九州大学の研究グループは,有機発光層を金属ハライドペロブスカイト層で挟んだ有機ELを開発した(ニュースリリース)。
電気エネルギーを光に効率良く変換する有機ELは,ディスプレーや照明などの実用化が進んでいる。有機分子は高い発光量子収率を示す優れた発光体だが,電気を流しにくいという性質を持つ。このため,有機ELには100nm程度の薄い有機膜を用いて,電気を強制的に流す必要があった。このような極めて薄い有機膜は大面積で均一に形成させることが難しい。
今回の研究では,有機発光層として高い発光効率を示すイリジウム化合物や熱活性化遅延蛍光化合物(一重項励起状態と三重項励起状態のエネルギーギャップが小さくなるように設計されており,通常は発光しない三重項励起状態が一重項励起状態に変換され,遅延蛍光として観測することができる。イリジウムなどレアメタルは含まれていないが,電気エネルギーの全てを発光に変換することができる)を用いた。その両端に,電気を流しやすく透明な金属ハライドペロブスカイト層を設置した。

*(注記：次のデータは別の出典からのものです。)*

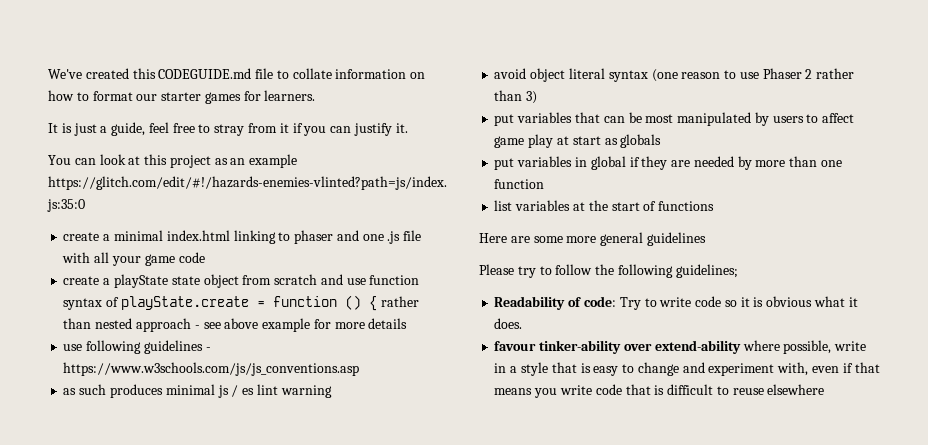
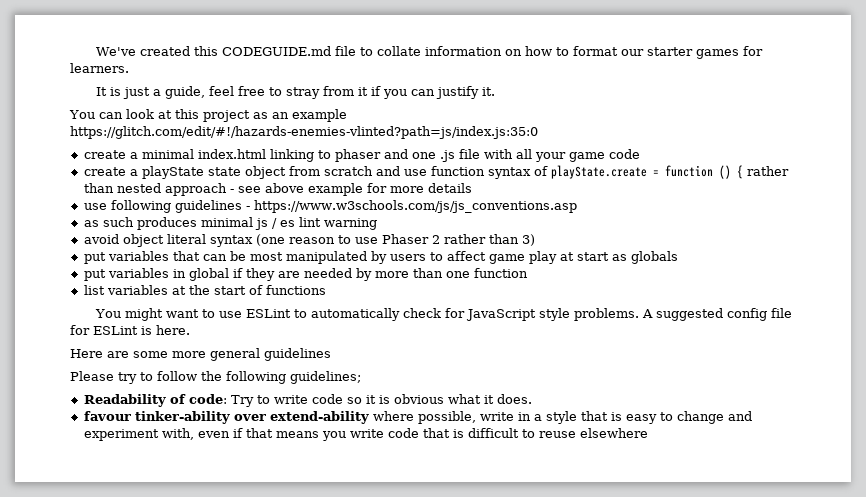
(715, 206) none -> [95,308,793,321] [70,325,190,335] // You might want to use ESLint to automatically check for JavaScript style problems. A suggested config file for ESLint is here.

ペロブスカイトの電気を流しやすい性質と簡単に薄膜化できるという性質を利用して,有機EL中のペロブスカイトの総膜厚を2,000nmに増加させた。従来の有機ELよりも10倍以上厚いにもかかわらず,最大で40%の極めて高い外部量子効率が得られたという。
また,ペロブスカイト層の膜厚を調整することにより,発光スペクトルの角度依存性を完全に消失させることに成功した。斜めから見ても色味が変化しない高性能ディスプレーを作製するために必要不可欠な技術となる。
研究グループは,この研究を活用すれば有機EL製品を安価に再現性よく作製できるようになり,また,レーザー,メモリー,センサーなどの有機デバイスに応用することも可能としている。